Sediment transport vary spatially along a proglacial river and is
characterized by strong seasonal and diurnal variabilities (Beylich et
al., 2017). Proglacial sediment is predominantly produced by glacial
movements and transported by glacial meltwater, from the melting of ice
on the ice surface (supraglacial), at the bed (subglacial), or within
the glacier (englacial) (Heckmann et al.,2016). Heat required to melt
the ice can be supplied by solar radiation or geothermal heat beneath
the glacier (Bennett & Glasser, 2011). Therefore, proglacial discharge
hydrographs follow the temporal changes in solar incidence on annual and
diurnal timescales (Miles et al., 2020). Also. the rates at which
meltwater and sediment are drained depend on the type of pathways and
the channel size (Carrivick & Tweed, 2021).
Previous studies on the quantification of suspended sediment load on the
Tibetan Plateau are mostly derived from hydrological gauging stations
that are located far away from the glaciers (Li et al., 2021; Shi et
al., 2018).
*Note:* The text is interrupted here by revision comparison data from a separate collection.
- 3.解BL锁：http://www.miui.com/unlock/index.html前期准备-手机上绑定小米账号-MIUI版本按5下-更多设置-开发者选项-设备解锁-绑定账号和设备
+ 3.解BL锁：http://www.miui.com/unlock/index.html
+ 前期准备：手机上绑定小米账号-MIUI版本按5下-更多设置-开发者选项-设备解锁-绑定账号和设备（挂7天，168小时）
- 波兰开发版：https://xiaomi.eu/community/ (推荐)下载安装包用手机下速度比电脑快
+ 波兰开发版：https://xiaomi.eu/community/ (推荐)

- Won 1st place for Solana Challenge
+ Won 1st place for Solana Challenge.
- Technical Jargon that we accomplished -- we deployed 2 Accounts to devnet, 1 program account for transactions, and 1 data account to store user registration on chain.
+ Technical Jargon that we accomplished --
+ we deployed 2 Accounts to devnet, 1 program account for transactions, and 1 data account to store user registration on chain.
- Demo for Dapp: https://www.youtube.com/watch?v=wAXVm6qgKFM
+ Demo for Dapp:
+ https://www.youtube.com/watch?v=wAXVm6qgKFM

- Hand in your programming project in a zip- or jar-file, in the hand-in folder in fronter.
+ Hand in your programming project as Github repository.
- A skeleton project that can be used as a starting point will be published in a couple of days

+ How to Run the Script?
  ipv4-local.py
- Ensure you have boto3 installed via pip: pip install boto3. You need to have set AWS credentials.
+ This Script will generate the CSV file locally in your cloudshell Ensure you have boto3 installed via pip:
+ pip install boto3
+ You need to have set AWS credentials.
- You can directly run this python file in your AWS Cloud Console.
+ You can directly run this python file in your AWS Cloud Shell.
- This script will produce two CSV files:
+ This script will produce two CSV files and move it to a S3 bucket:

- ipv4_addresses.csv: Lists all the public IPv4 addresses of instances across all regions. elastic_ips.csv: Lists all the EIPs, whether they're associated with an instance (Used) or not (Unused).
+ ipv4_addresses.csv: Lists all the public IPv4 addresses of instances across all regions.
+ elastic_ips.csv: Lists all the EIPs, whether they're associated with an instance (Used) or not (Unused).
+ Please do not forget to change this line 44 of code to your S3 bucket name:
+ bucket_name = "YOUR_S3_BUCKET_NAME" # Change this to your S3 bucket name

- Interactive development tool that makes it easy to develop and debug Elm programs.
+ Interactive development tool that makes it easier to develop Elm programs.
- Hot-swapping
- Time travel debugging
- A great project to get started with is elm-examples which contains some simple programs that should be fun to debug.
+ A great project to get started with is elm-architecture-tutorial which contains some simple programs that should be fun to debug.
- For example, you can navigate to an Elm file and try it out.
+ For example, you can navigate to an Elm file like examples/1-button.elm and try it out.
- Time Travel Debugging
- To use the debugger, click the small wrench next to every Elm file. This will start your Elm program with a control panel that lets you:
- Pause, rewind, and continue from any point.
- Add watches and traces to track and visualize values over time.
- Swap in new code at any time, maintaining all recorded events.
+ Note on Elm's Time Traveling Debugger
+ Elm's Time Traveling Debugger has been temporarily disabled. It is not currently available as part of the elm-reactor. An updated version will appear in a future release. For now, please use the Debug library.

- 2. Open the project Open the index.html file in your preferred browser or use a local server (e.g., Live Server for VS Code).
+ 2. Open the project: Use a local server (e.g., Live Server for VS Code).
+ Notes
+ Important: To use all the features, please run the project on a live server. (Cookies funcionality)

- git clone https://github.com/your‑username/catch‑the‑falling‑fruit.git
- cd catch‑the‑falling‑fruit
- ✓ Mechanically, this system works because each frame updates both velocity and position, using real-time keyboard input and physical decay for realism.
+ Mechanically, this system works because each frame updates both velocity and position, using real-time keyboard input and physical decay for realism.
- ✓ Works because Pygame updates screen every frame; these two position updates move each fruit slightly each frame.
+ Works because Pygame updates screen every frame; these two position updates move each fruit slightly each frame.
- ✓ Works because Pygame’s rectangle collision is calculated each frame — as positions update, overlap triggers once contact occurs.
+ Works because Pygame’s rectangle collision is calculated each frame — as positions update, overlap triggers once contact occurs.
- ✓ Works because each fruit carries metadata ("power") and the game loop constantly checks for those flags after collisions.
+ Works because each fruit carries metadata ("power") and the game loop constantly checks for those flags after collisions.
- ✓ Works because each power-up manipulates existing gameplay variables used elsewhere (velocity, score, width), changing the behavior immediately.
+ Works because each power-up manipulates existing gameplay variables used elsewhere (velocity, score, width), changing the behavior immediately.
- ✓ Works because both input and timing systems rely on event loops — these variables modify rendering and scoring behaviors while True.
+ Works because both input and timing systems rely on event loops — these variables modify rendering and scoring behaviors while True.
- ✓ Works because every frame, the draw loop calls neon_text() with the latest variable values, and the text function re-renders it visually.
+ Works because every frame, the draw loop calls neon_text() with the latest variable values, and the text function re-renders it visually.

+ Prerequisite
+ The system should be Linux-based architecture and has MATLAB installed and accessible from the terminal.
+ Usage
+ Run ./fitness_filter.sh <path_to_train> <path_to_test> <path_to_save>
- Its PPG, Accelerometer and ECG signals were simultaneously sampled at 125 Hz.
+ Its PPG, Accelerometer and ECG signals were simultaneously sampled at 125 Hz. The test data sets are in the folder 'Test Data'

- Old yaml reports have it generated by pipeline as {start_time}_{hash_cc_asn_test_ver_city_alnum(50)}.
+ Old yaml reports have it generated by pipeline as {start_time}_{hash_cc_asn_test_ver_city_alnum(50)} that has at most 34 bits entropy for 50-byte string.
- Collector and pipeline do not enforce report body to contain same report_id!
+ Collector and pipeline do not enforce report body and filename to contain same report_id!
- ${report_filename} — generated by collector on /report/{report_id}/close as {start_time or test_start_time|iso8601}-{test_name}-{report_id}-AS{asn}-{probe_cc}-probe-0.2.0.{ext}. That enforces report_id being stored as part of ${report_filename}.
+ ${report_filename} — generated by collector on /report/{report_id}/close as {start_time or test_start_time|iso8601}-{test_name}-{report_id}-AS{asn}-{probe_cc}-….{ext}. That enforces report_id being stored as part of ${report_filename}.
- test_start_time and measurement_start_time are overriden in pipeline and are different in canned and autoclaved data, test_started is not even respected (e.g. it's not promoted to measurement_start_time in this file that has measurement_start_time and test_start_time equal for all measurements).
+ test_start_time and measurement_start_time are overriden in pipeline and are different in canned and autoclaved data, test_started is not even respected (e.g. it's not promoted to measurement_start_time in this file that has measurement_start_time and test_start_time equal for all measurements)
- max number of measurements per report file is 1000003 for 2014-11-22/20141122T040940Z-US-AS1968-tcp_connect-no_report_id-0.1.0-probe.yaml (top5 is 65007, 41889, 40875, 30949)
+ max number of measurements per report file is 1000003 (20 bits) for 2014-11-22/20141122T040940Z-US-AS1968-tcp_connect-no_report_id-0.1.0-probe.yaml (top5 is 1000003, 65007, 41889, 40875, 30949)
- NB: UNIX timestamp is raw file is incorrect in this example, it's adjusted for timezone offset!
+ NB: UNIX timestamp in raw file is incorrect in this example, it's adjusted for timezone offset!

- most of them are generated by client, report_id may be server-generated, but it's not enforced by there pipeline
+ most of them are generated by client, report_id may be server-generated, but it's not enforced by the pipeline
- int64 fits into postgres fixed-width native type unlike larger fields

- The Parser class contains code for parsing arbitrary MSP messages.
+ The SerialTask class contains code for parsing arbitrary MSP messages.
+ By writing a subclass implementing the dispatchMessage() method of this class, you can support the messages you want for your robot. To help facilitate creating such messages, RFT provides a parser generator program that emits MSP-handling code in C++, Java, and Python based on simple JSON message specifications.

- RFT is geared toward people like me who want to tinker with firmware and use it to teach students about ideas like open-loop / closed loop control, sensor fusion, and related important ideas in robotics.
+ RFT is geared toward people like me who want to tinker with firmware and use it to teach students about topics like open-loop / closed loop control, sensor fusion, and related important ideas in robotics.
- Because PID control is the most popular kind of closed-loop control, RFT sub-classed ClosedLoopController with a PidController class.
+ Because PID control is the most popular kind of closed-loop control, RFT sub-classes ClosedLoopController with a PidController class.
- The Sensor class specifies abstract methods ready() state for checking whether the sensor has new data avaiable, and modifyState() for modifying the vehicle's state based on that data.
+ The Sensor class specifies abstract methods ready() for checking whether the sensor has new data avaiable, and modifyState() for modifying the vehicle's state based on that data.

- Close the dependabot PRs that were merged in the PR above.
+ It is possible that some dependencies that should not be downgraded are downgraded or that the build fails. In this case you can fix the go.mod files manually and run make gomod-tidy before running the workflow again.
Also, field measurements of suspended sediment fluxes from
proglacial rivers in the Tibetan Plateau are very limited and spatially
scattered. For example, Kumar et al. (2002) measured discharge and
suspended sediment in the meltwater of Gangotri Glacier in Garhwal
Himalaya, India; Kireet et al. (2012) analyzed the spatio-temporal
trends of suspended sediment flux along the Sutlej River and its main
tributaries in western Himalaya; Srivastava et al. (2014) measured
discharge and suspended sediment load at Dunagiri Glacier basin located
in Garhwal Himalaya between 1984 and 1989. Nearer to Southeast Asia,
studies that examined sediment loads in the Mekong basin have reported a
lack of sediment data from the Upper Mekong located within China (Lu and
Siew, 2006; Walling, 2008; Wang et al., 2011). Particularly, the
glaciated catchments there are poorly studied and, to our best
knowledge, there has not been any study done to quantify the sediment
load there.
Consequently, this study focuses on Ming Yong Glacier in Yunnan
Province, which islocated in the southeast region on the Tibetan
Plateau. The glacier was found to have retreated by 190m between 1998
and 2004, with 110m of the retreat occurring between 2002 and 2004
(Baker & Moseley, 2007). Against this reduction, knowledge about
sediment delivery from the glacial catchments in the Upper Mekong basin
is ever more important in the understanding of sediment delivery
dynamics for the whole Mekong basin (Lu et al., 2014). Therefore, this
study aims to: (1) quantify the sediment yield and sediment load from
the Ming Yong glacial catchment; (2) analyze the temporal variability of
suspended sediment flux from Ming Yong glacial catchment; and (3)
discuss the potential drivers and implications of changing sediment
yield for the Upper Mekong basin in the context of climate change.